• [Assignment] Emit only the lines from the line containing "subtotal: 22344.33 -> 21705.79" through the last line of the entries, unchanged.

[Opening Raw data section]

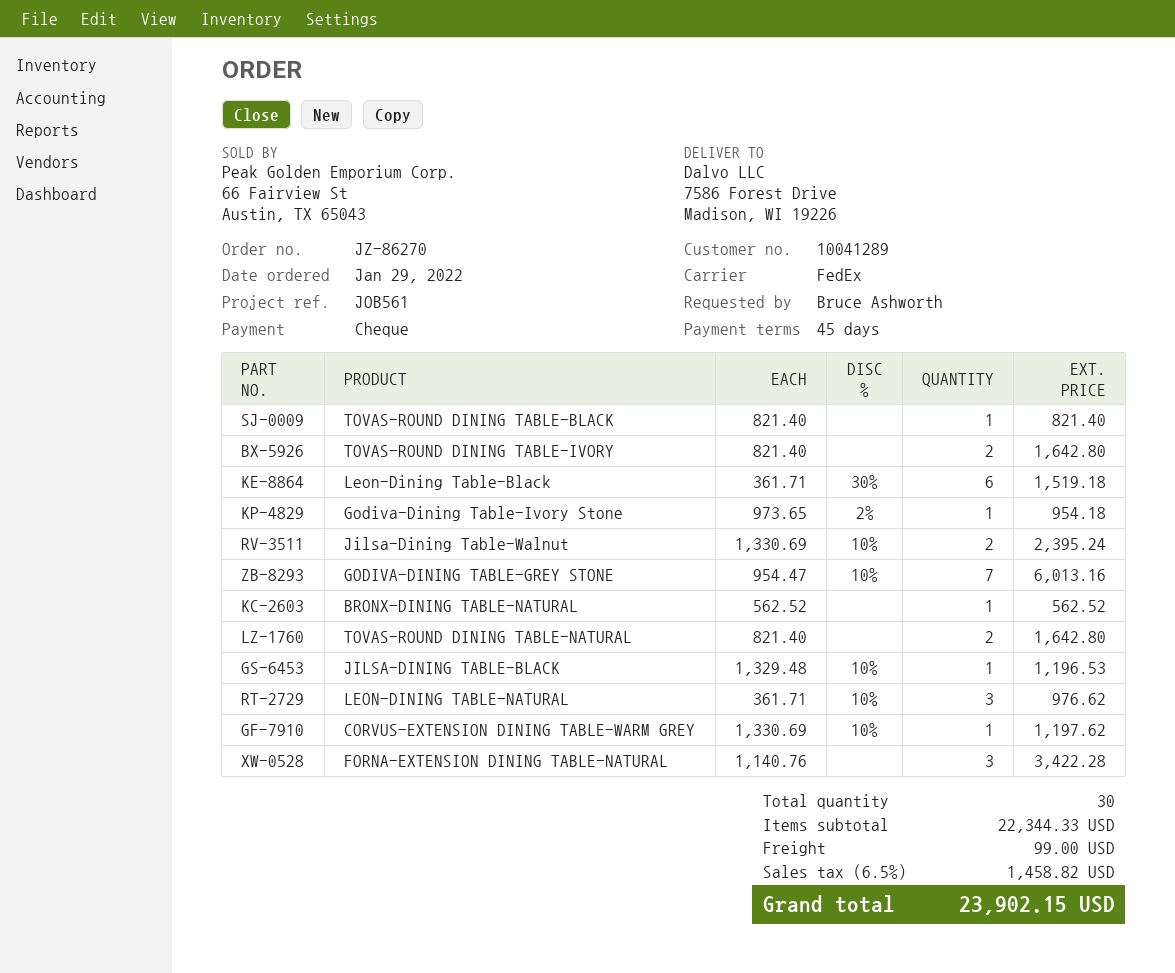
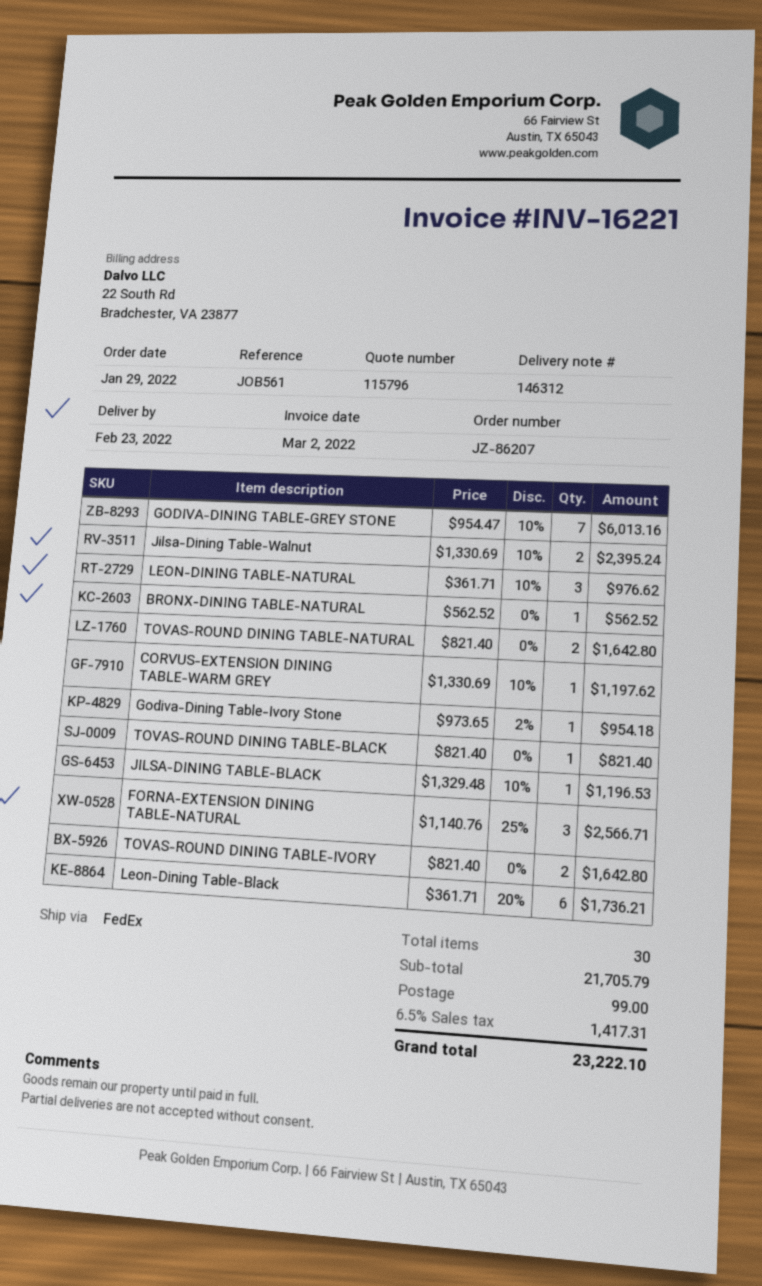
order number: JZ-86270 -> JZ-86207
Leon-Dining Table-Black: 6 x 361.71 - 30% = 1519.18 -> 6 x 361.71 - 20% = 1736.21
FORNA-EXTENSION DINING TABLE-NATURAL: 3 x 1140.76 = 3422.28 -> 3 x 1140.76 - 25% = 2566.71
subtotal: 22344.33 -> 21705.79
tax: 6.5% = 1458.82 -> 6.5% = 1417.31
total: 23902.15 -> 23222.10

[Closing Raw data section]

• [Written reply]
subtotal: 22344.33 -> 21705.79
tax: 6.5% = 1458.82 -> 6.5% = 1417.31
total: 23902.15 -> 23222.10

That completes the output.